==== INFORMATION SUPPLIED

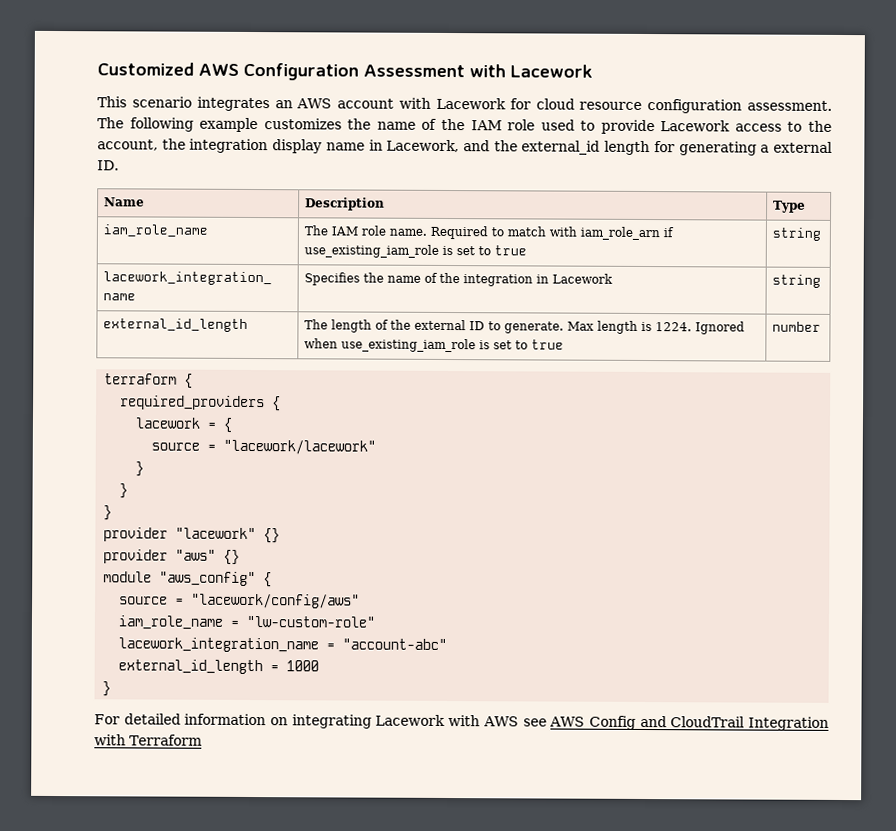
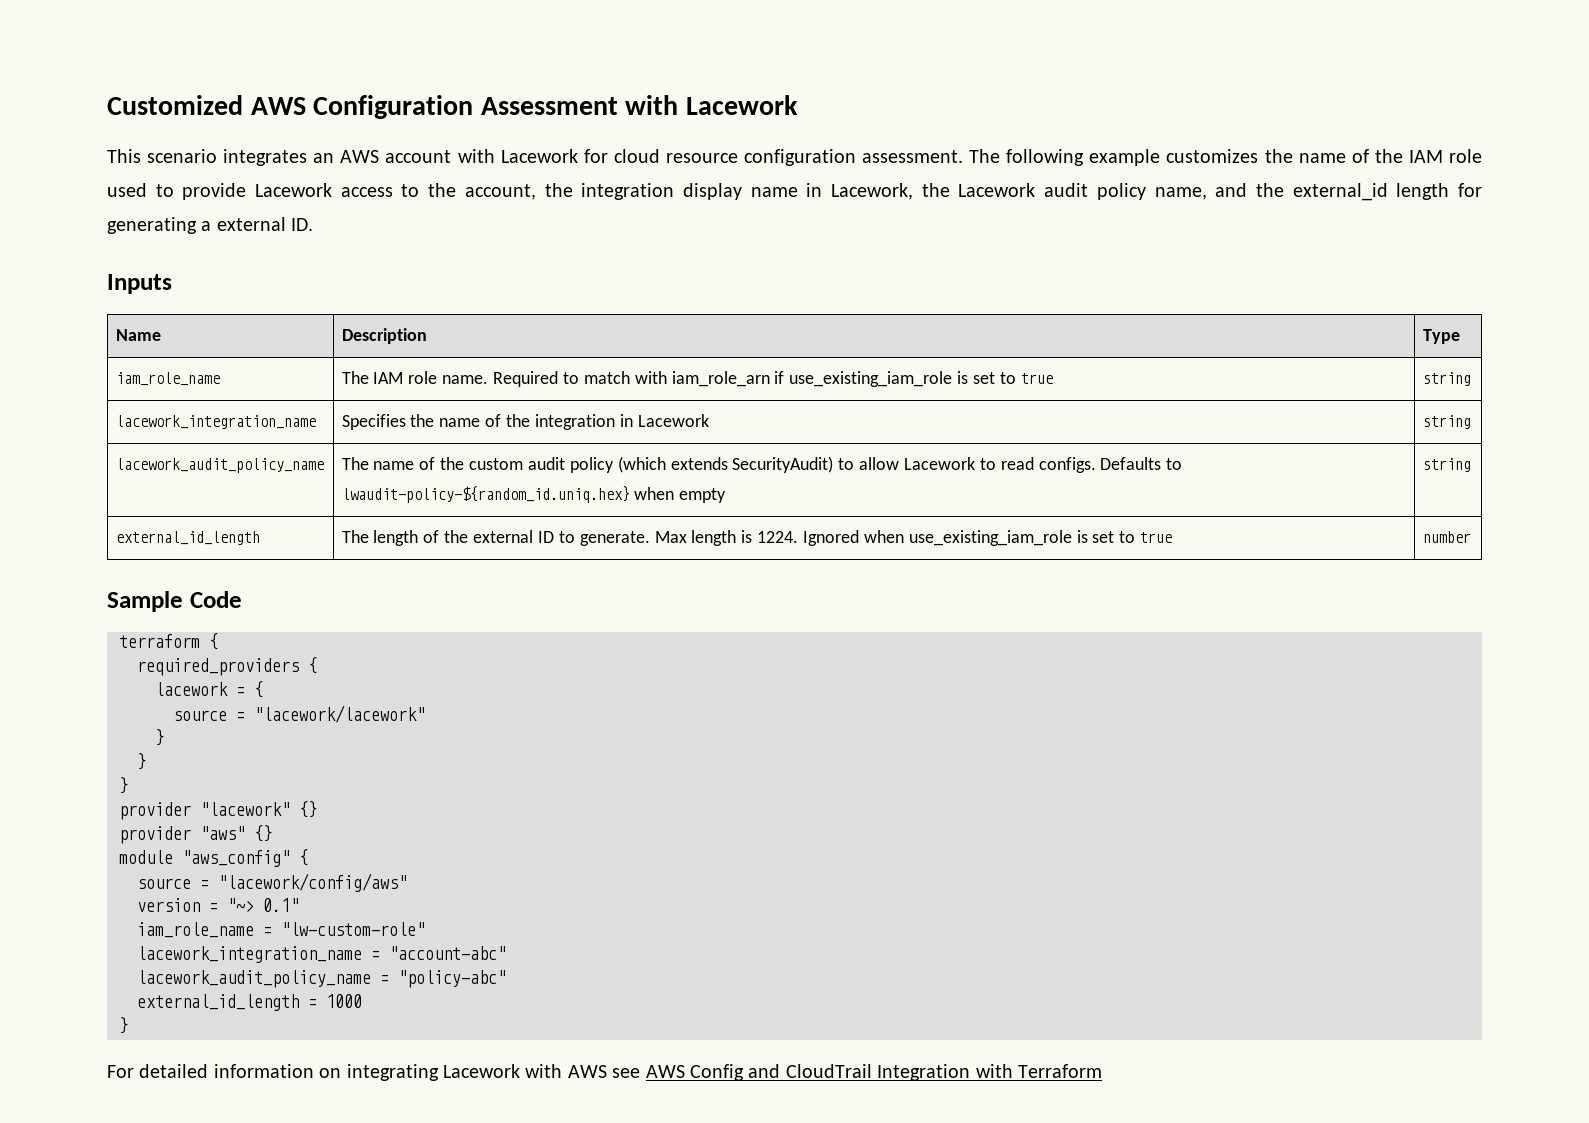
(460, 146) none -> [921,183,1207,200] the Lacework audit policy name,
(119, 165) none -> [107,274,172,294] // Inputs
(822, 281) none -> [115,458,324,473] [341,456,1183,473] [341,486,727,503] [1422,458,1471,472] // lacework_audit_policy_name | The name of the custom audit policy (which extends SecurityAudit) to allow Lacework to read configs. Defaults to lwaudit-policy-${random_id.uniq.hex} when empty | string
(822, 326) none -> [107,591,242,612] // Sample Code
(361, 601) none -> [137,898,299,912] // version = "~> 0.1"
(448, 644) none -> [137,970,506,988] // lacework_audit_policy_name = "policy-abc"

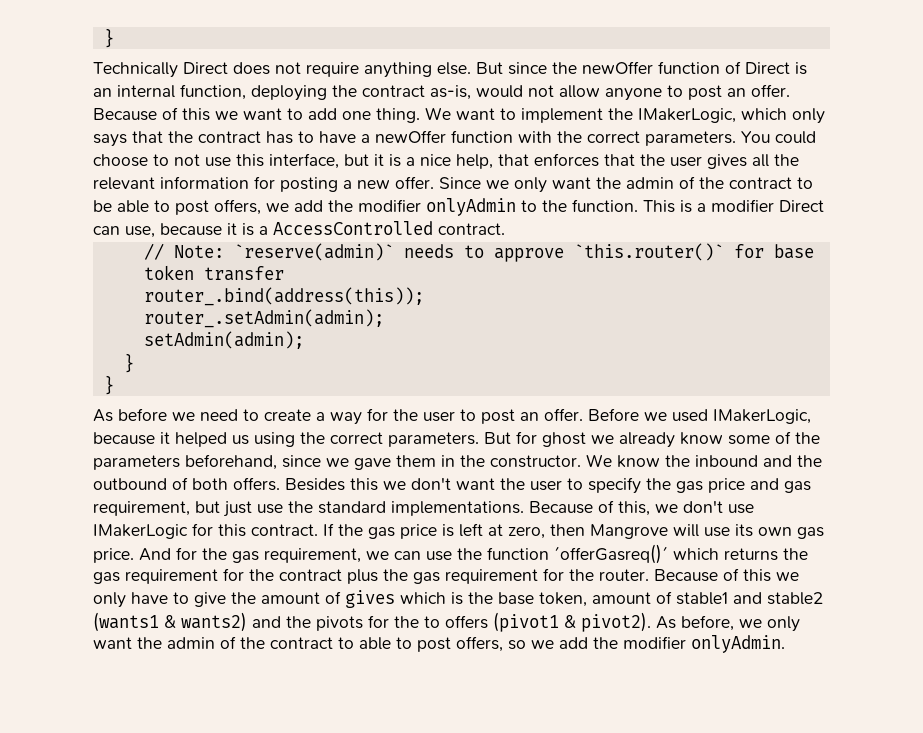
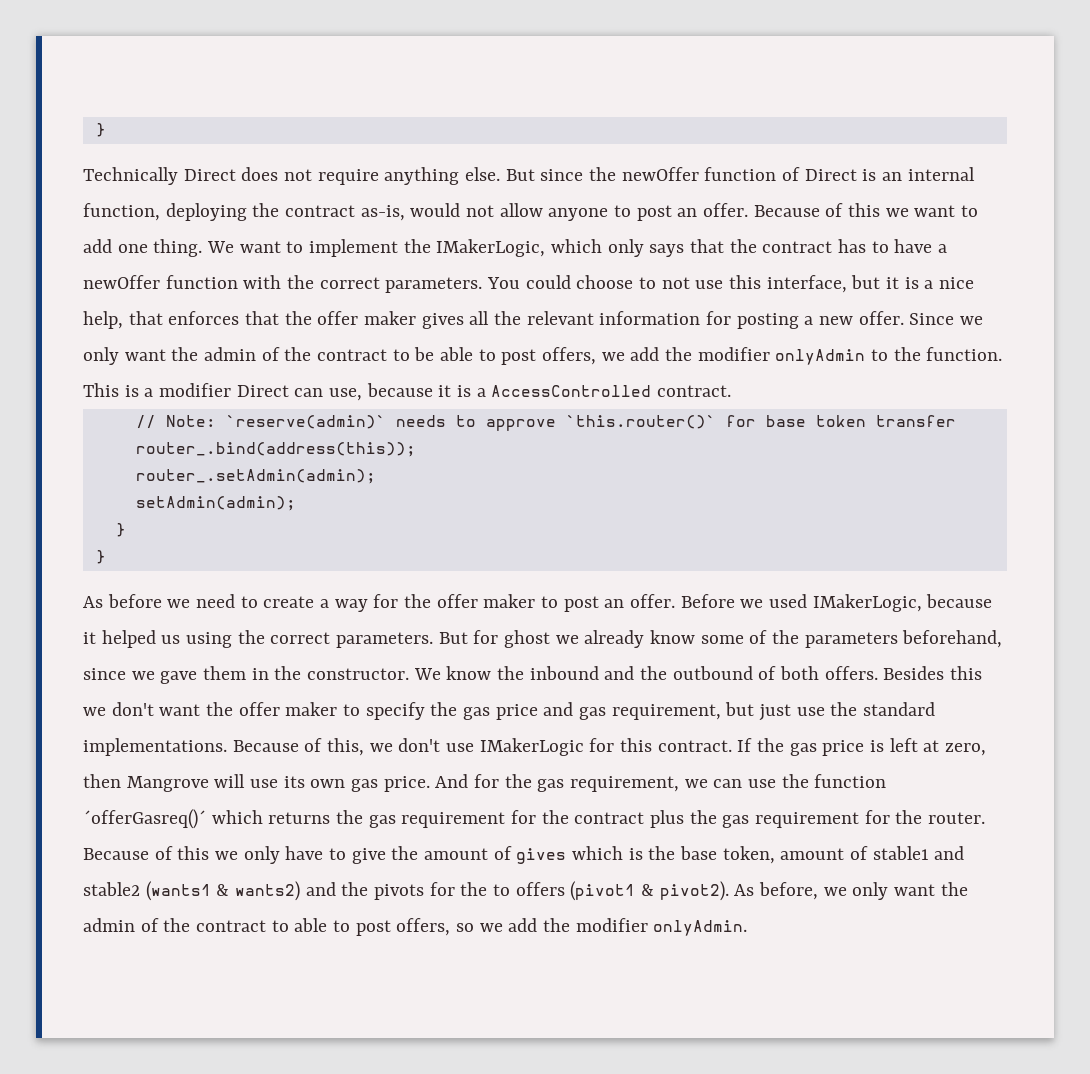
[670,156,702,167] user -> [317,311,417,325] offer maker
[423,411,455,422] user -> [436,594,536,608] offer maker
[530,480,562,491] user -> [238,702,338,716] offer maker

========

TO DO: This task calls for restating, word for word, each line from the line holding "(822, 326) none" through the end of the material, pictures left out.

ANSWER BOX:
(822, 326) none -> [107,591,242,612] // Sample Code
(361, 601) none -> [137,898,299,912] // version = "~> 0.1"
(448, 644) none -> [137,970,506,988] // lacework_audit_policy_name = "policy-abc"

[670,156,702,167] user -> [317,311,417,325] offer maker
[423,411,455,422] user -> [436,594,536,608] offer maker
[530,480,562,491] user -> [238,702,338,716] offer maker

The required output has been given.